The scientific directions are stabilization of solutions of nonstationary boundary value problems, spectral theory of differential operators, singularly perturbed spectral problems, control problems of heat and diffusion processes, asymptotic expansions of solutions.

    The scientific research is carried out with the Moscow State University. M.V. Lomonosov Moscow State University, Department of Differential Equations of the Faculty of Mechanics and Mathematics (Prof., D.Sc. I.V. Astashova) and Plekhanov Russian Economic University, Department of High Mathematics.
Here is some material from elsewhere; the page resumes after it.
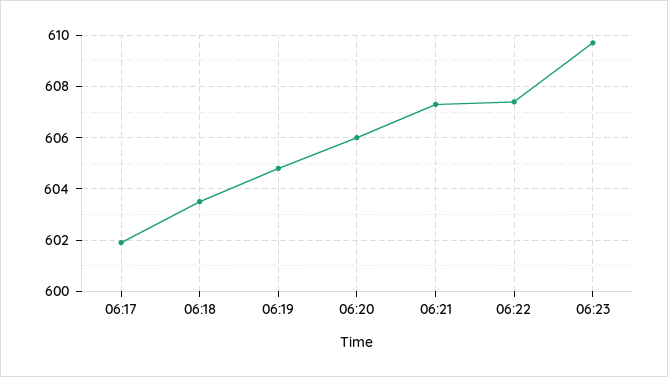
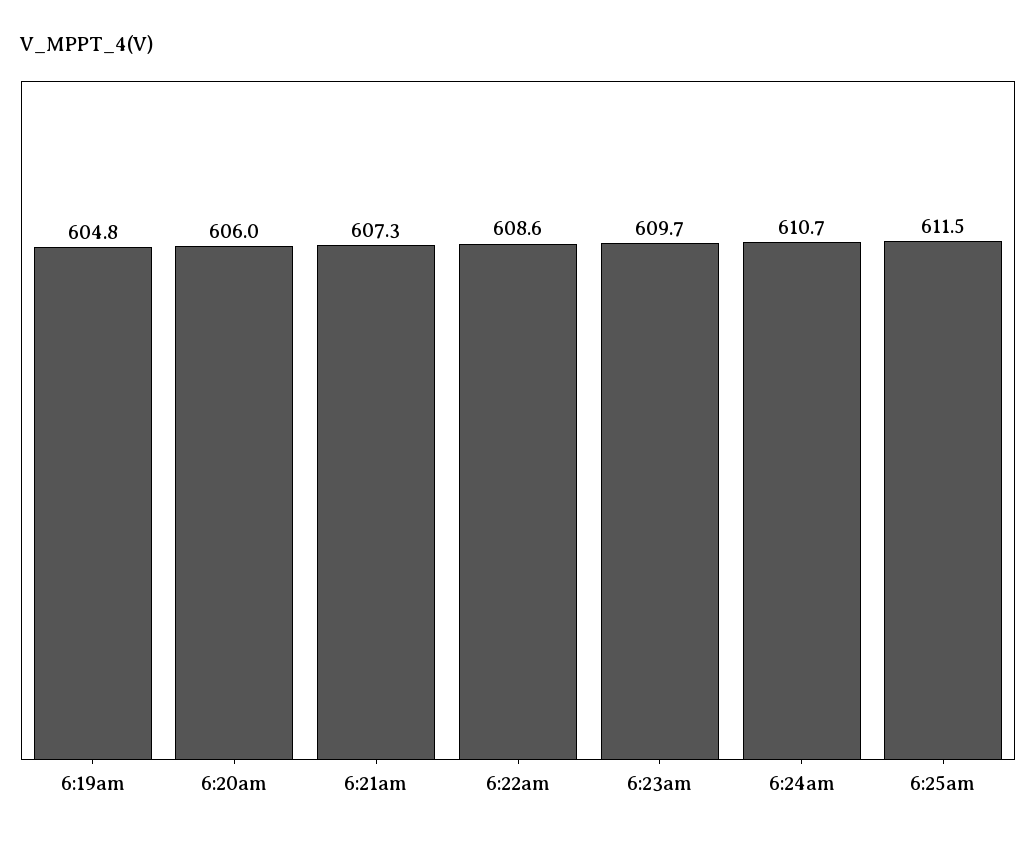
06:17: 602 -> none
06:18: 603.5 -> none
06:22: 607.5 -> 608.6
6:24am: none -> 610.7
6:25am: none -> 611.5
    Filinovsky A.V. is the author of more than 100 papers on various problems of the qualitative theory of partial differential equations and spectral analysis of differential operators, two students passes Ph.D. defence. He is one of the supervisers of the weekly Interuniversity scientific seminar on the qualitative theory of differential equations (co-supervisor is Dr. Sc. I.V. Astashova), who collects researchers in the field of qualitative theory of differential equations, spectral analysis and applications (works since 2002).

    Filinovsky A.V. studied the problems of stabilization to solutions of nonstationary problems for hyperbolic and strongly hyperbolic equations in domains with compact and noncompact boundaries, including equations with nonuniformly elliptic operators. For the first time, the nature of the energy-to-infinity scattering in regions with noncompact boundaries star-shaped with respect to vector fields was studied and the structure of the energy wave front was investigated. It was developed the method for investigating to nonstationary problems is based on the estimates of the resolvent of elliptic operators with respect to the spectral parameter in the upper half-plane, also various variants of such estimates were obtained.

    The spectral properties of elliptic boundary value problems in unbounded domains were investigated, while for the Dirichlet problem for an elliptic operator of high order were found the  sufficient conditions to the continuity of the spectrum. The spectral properties of families of non-uniformly elliptic operators are studied, and the question of the transition from the discrete spectrum to the continuous one is studied.

    A series of results on the limit behavior of the discrete spectrum of singularly perturbed boundary value problems is obtained, and the behavior of spectral projectors is investigated. These results are based on the established theorems on perturbations of abstract operators.

    An important place in research is occupied by extremal problems for partial differential equations. There are the problems of spectral optimization, control problems to heat and diffusion processes. These problems were found numerous practical applications for the optimal realization of gettering processes and microclimate control in industrial greenhouses.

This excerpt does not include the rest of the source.